Дэвид фон Дреле. Среди мертвыхВ течение трех дней перед казнью охранники каждые десять-пятнадцать минут проверяют камеру осужденного и записывают, чем он занимается. Пишут обычно о самых повседневных вещах: «заключенный спит», «заключенный читает», «заключенный сидит на кушетке», но какие-то подробности опускают: незачем кому-то знать, что последние свои часы осужденный провел, яростно мастурбируя.
Я редактировала записи охранников и включала в свой материал наряду с подробностями его преступления и меню последней трапезы.
В день казни заключенный завтракал – с половины четвертого до половины пятого утра, а примерно в восемь его отводили в комнату для свиданий. Там он мог провести с родными и друзьями четыре часа (в предыдущие два дня ему давали по восемь часов). Потом его отводили обратно в отделение и готовили к отправке в Хантсвилл. После подготовки помещали в специально оборудованный автомобиль и запирали там с вооруженными охранниками; в машине сопровождения ехали другие вооруженные охранники и начальство. Однажды я была в машине сопровождения, и мне тоже дали оружие. Я ехала на заднем сиденье и боялась: стоит водителю резко затормозить, и я нечаянно застрелю сидящего напротив.
В тюрьму «Стены» транспорт прибывал около часа дня. Фургон с заключенным подъезжал к служебному входу, и его выводили. Ларри однажды сказал: «Эти ребята так долго сидят взаперти, но никогда не посмотрят на небо». Он верно заметил: они обычно не поднимали головы. Приговоренного заводили внутрь, тщательно обыскивали, выдавали другую одежду, снимали отпечатки пальцев и помещали в камеру временного содержания рядом с отделением смертников, в которой стояли только койка и железный стульчак. После этого к нему приходили начальник тюрьмы, капеллан и я.
Начальник тюрьмы выяснял, кто будет присутствовать на казни, кому отойдет имущество заключенного и каковы его пожелания относительно последней трапезы. Затем я сообщала заключенному, кто будет из журналистов, и напоминала, что, если он не хочет произносить последнее слово в комнате смерти, может написать теперь, и я передам его СМИ. Во время разговора я внимательно следила за его поведением, – чтобы рассказать репортерам, если спросят. По большей части осужденные, смирившись с предстоящим, волновались, но вели себя тихо. Один, помню, выказал большое раздражение. Он был примерно моего возраста и единственный из заключенных, кто называл меня по имени, что в тюрьме совершенно не принято (если вы не Ларри, конечно). Я его не одергивала, ведь ему предстояла скорая смерть, но когда он сказал: «Мишель, я не понимаю, зачем мне умирать!», я ответила: «Затем, что вы убили человека, и это – расплата».

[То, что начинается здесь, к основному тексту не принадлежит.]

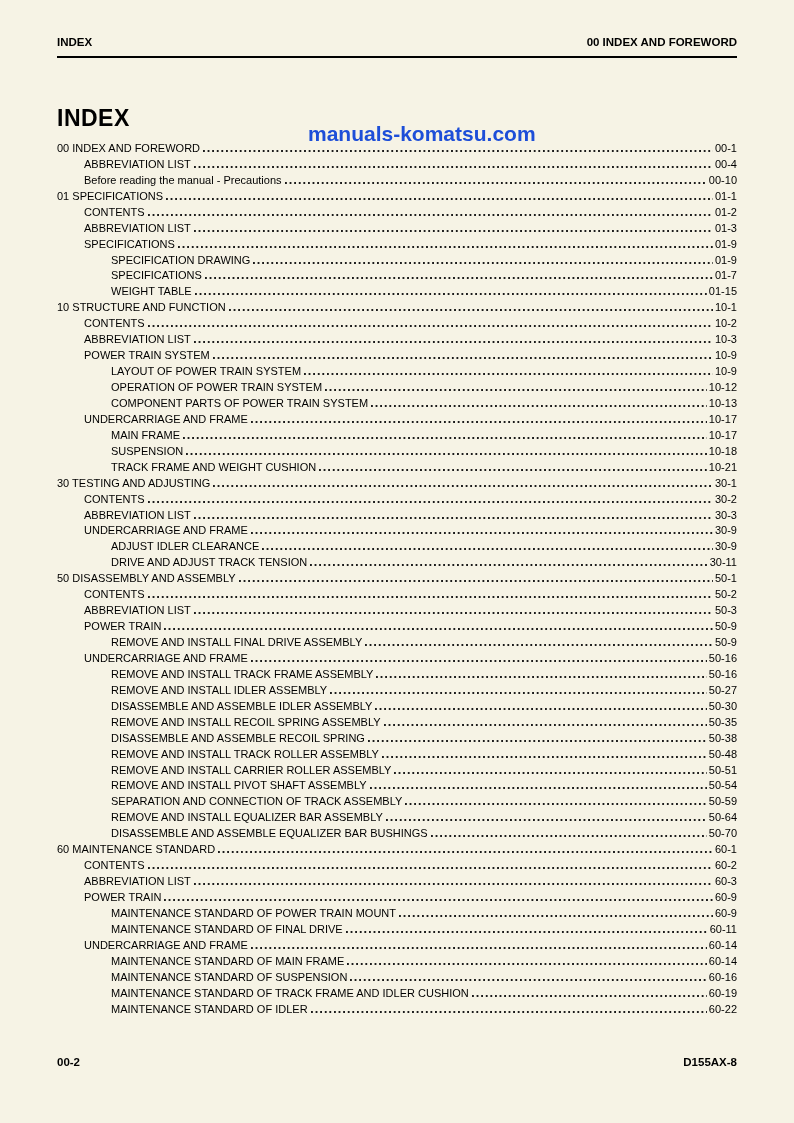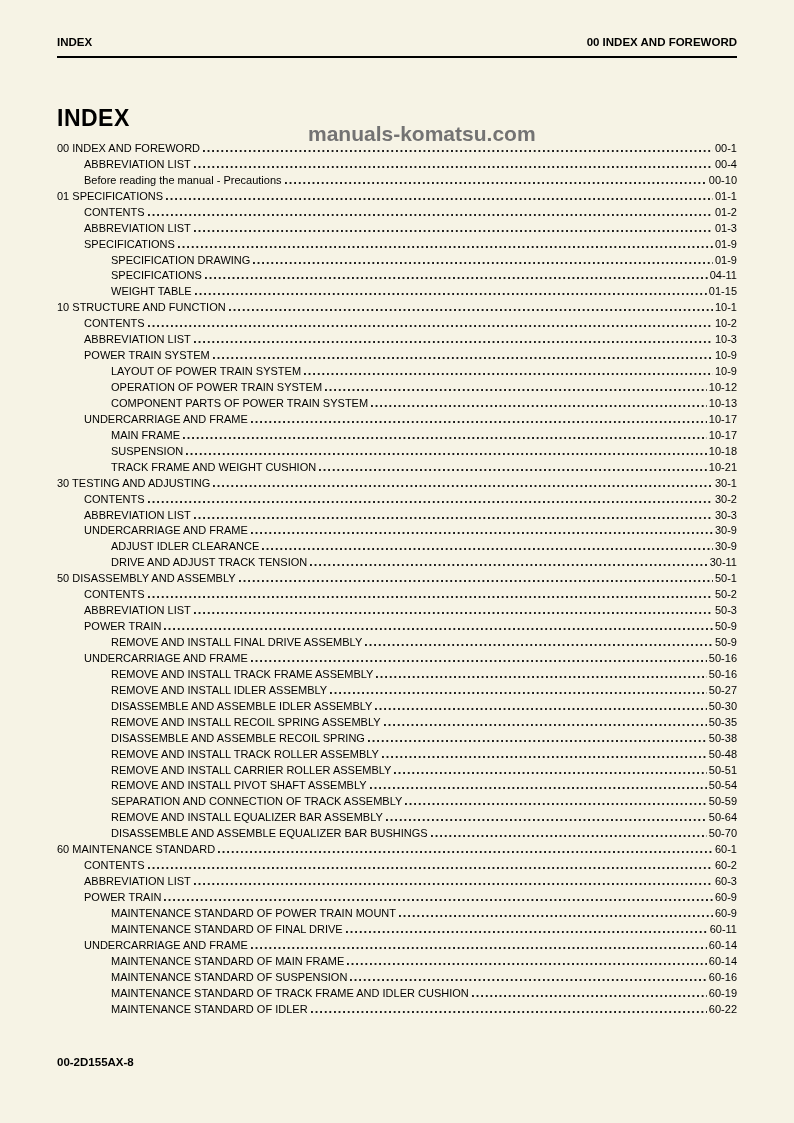--- a/index.html
+++ b/index.html
@@ -96,7 +96,7 @@
 
 <h1 class="doc-title" style="margin:0;">INDEX</h1>
 
-<div class="watermark" style="color: #737373;">manuals-komatsu.com</div>
+<div class="watermark" style="color: #1d4ed8;">manuals-komatsu.com</div>
 
 <main class="toc-list">
     <div class="toc-row lvl0">

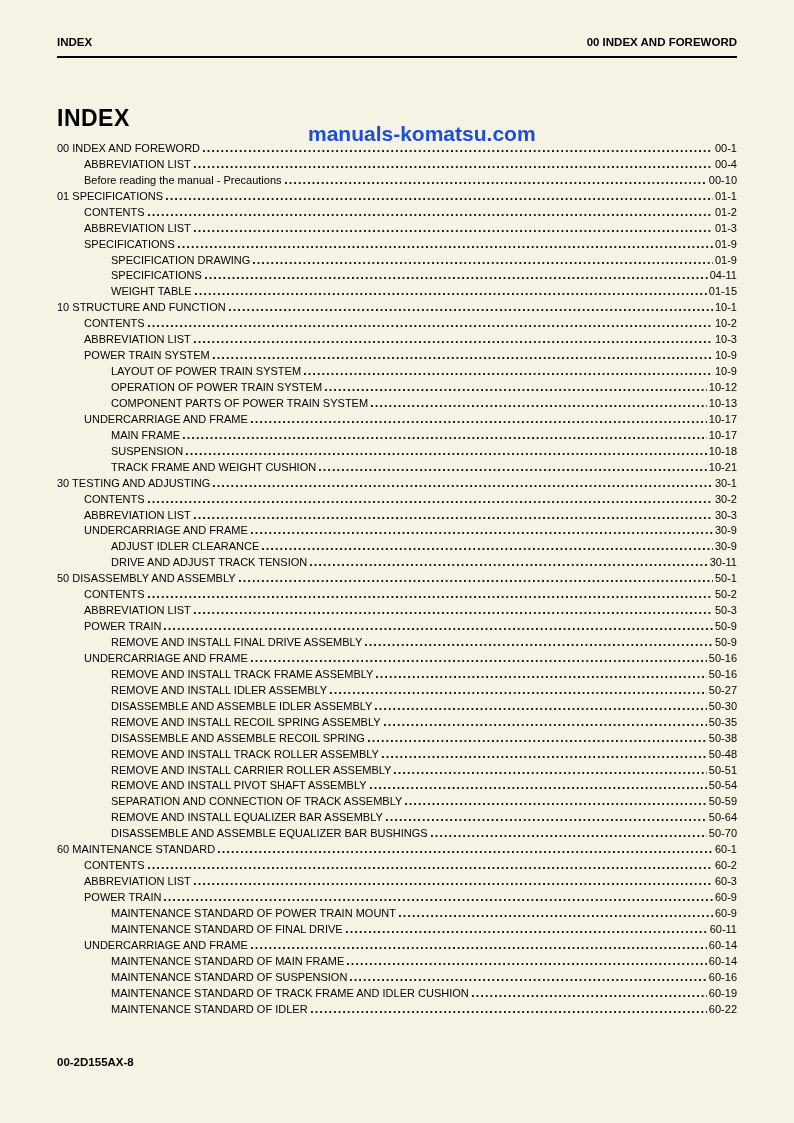--- a/index.html
+++ b/index.html
@@ -142,7 +142,7 @@
     <div class="toc-row lvl2">
     <span class="toc-label">SPECIFICATIONS</span>
     <span class="toc-dots"></span>
-    <span class="toc-page">04-11</span>
+    <span class="toc-page">01-7</span>
   </div>
     <div class="toc-row lvl2">
     <span class="toc-label">WEIGHT TABLE</span>

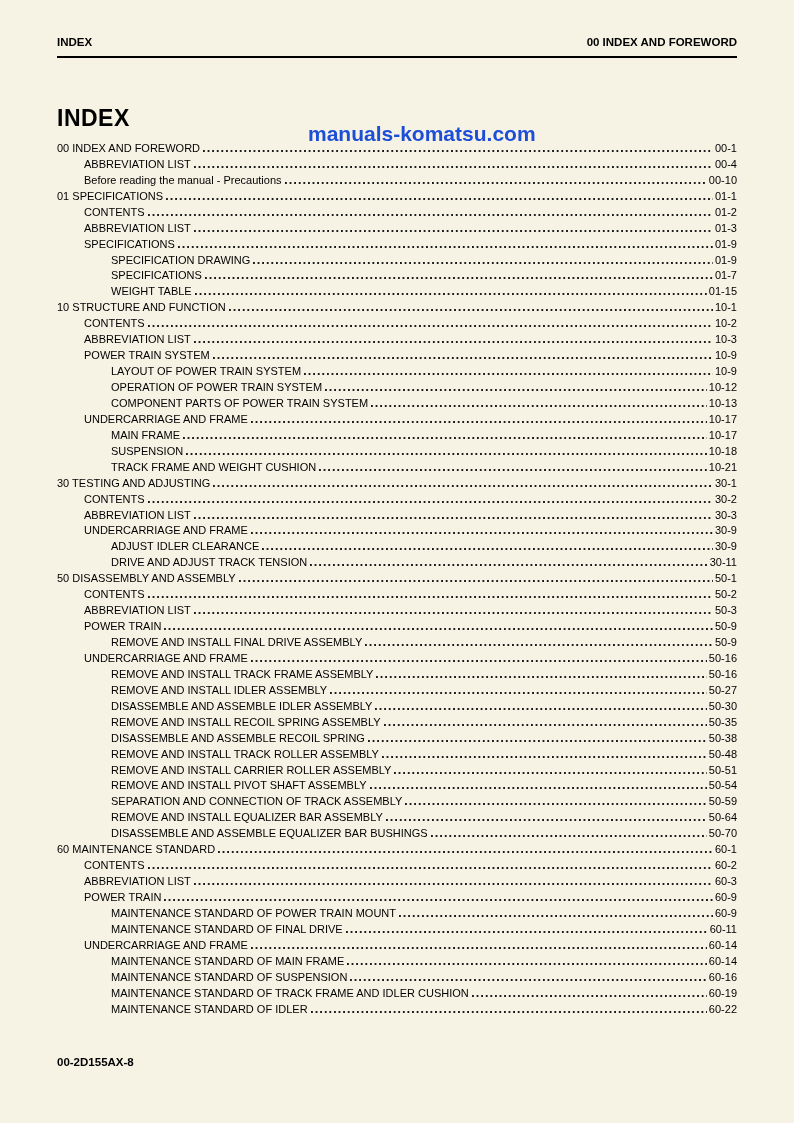--- a/index.html
+++ b/index.html
@@ -81,6 +81,7 @@
     right: 57px;
     top: 1056px;
     display: flex;
+    justify-content: space-between;
     font-size: 11.5px;
     font-weight: bold;
   }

Мы уходили, а заключенному приносили стол с угощением: кофе, пунш, чай со льдом и закуски. Словом, то, что Ларри так неудачно назвал «party platter». (К черту эту Кристиан Аманпур…) Потом заключенному разрешалось позвонить по телефону в любое место США, и многие проводили последние часы в беседах с родными и старыми друзьями, чего в отделении смертников не позволялось.
Лично я даже после вечеринки не люблю прощаться, – как же прощаться после такого разговора? Что, черт побери, можно сказать матери, отцу, другу детства? Однажды, когда мы сидели у Ларри, Грачуку позвонил осужденный из временной камеры – Джон Саттеруайт, убивший в 1979 году в Сан-Антонио продавщицу. Саттеруайт выразил раскаяние, извинился за совершенное преступление и, прежде чем повесить трубку, сказал: «Увидимся через час».
Говорят, ни один осужденный не прилег на койку подремать, – зачем, если скоро уснешь навеки?
В четыре часа дня осужденному приносили последний обед. Блюда для последней трапезы готовил заключенный по имени Брайан Прайс, настоящий мастер. Бывший рок-музыкант, готовить он научился у другого заключенного – профессионального повара. Прайс не хотел знать, что совершил осужденный, – он не смог бы приготовить вкусную еду для детоубийцы или серийного насильника. Однажды о нем снимали документалку, – и он приготовил макароны с сыром. Такие вкусные мне редко доводилось есть, а я их пробовала немало. Когда осужденный заказывал что-нибудь, чего не могли приготовить в тюремной кухне, ему и не пытались это раздобыть. Тот, кто просил филе-миньон и лангуста, рисковал получить котлетку из гамбургера и рыбное филе. Поэтому большинство заключенных не фантазировали, а просили чизбургер.